**Requirement**
Starting with the line with "(629, 413) // -> (1370, 132) none" in the entries below and going on through the line with "[250,361,267,367] me -> [245,233,269,243] you", output every line exactly and nothing more. No pictures.

**Source data**

..........

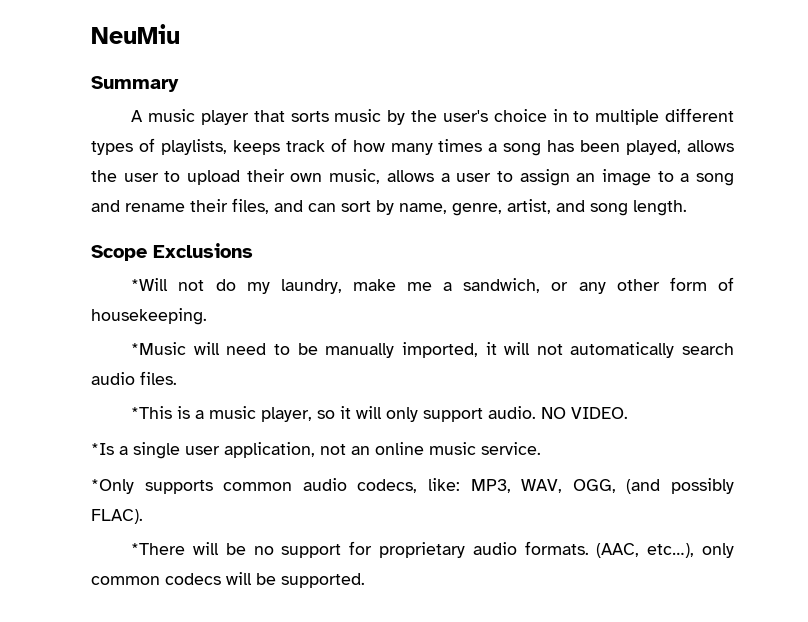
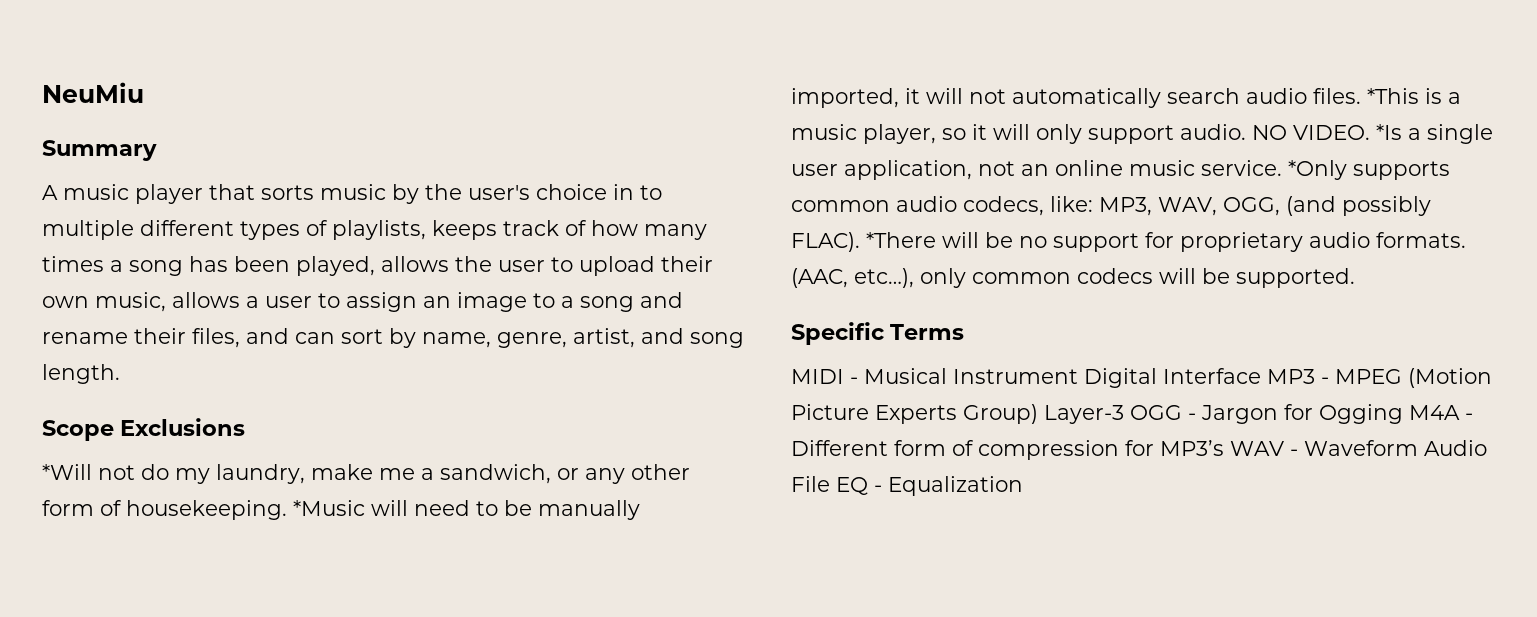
(207, 316) // -> (287, 510) none
(177, 378) // -> (1361, 96) none
(629, 413) // -> (1370, 132) none
(541, 448) // -> (1282, 168) none
(143, 516) // -> (860, 242) none
(365, 580) none -> [791,322,965,345] [791,368,1492,388] [791,404,1473,424] [791,440,1487,460] [791,476,1023,496] // Specific Terms // MIDI - Musical Instrument Digital Interface MP3 - MPEG (Motion Picture Experts Group) Layer-3 OGG - Jargon for Ogging M4A - Different form of compression for MP3’s WAV - Waveform Audio File EQ - Equalization

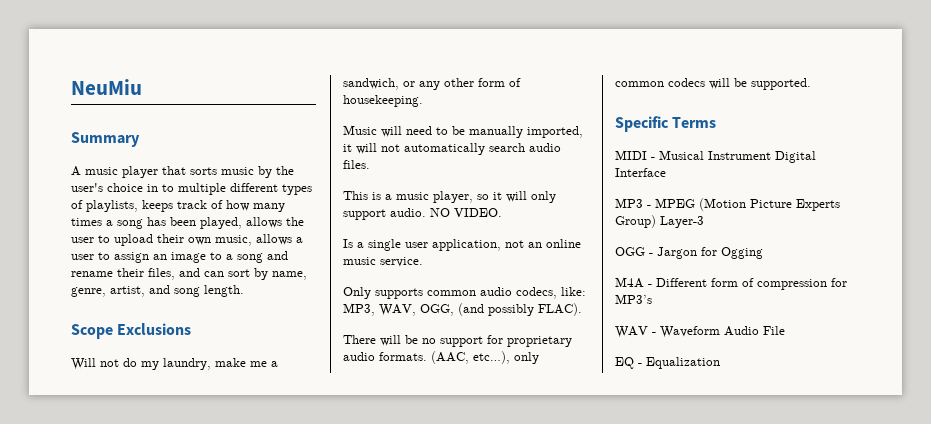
[42,464,92,480] *Will -> [71,358,96,370] Will
[293,500,365,516] *Music -> [343,125,377,135] // Music
[1367,88,1419,104] *This -> [343,191,368,200] // This
[1376,124,1402,140] *Is -> [343,239,353,248] // Is
[1288,160,1347,180] *Only -> [343,287,371,299] // Only
[866,232,936,248] *There -> [343,335,376,344] // There
(1261, 376) none -> (666, 172) //
(1124, 414) none -> (704, 222) //
(1403, 414) none -> (763, 253) //
(1224, 448) none -> (652, 299) //
(830, 484) none -> (785, 330) //

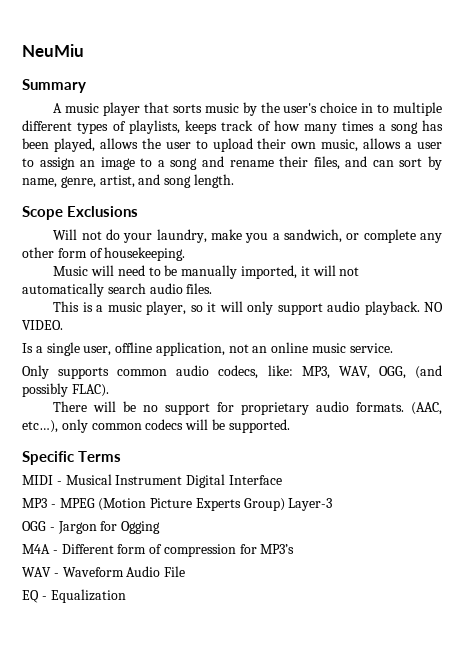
[141,361,159,370] my -> [123,233,153,243] your
[250,361,267,367] me -> [245,233,269,243] you
(415, 84) none -> [363,229,416,243] complete
[390,208,426,217] audio. -> [327,301,420,315] audio playback.
[405,242,428,248] user -> [83,342,153,356] user, offline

..........

**Your solution**
(629, 413) // -> (1370, 132) none
(541, 448) // -> (1282, 168) none
(143, 516) // -> (860, 242) none
(365, 580) none -> [791,322,965,345] [791,368,1492,388] [791,404,1473,424] [791,440,1487,460] [791,476,1023,496] // Specific Terms // MIDI - Musical Instrument Digital Interface MP3 - MPEG (Motion Picture Experts Group) Layer-3 OGG - Jargon for Ogging M4A - Different form of compression for MP3’s WAV - Waveform Audio File EQ - Equalization

[42,464,92,480] *Will -> [71,358,96,370] Will
[293,500,365,516] *Music -> [343,125,377,135] // Music
[1367,88,1419,104] *This -> [343,191,368,200] // This
[1376,124,1402,140] *Is -> [343,239,353,248] // Is
[1288,160,1347,180] *Only -> [343,287,371,299] // Only
[866,232,936,248] *There -> [343,335,376,344] // There
(1261, 376) none -> (666, 172) //
(1124, 414) none -> (704, 222) //
(1403, 414) none -> (763, 253) //
(1224, 448) none -> (652, 299) //
(830, 484) none -> (785, 330) //

[141,361,159,370] my -> [123,233,153,243] your
[250,361,267,367] me -> [245,233,269,243] you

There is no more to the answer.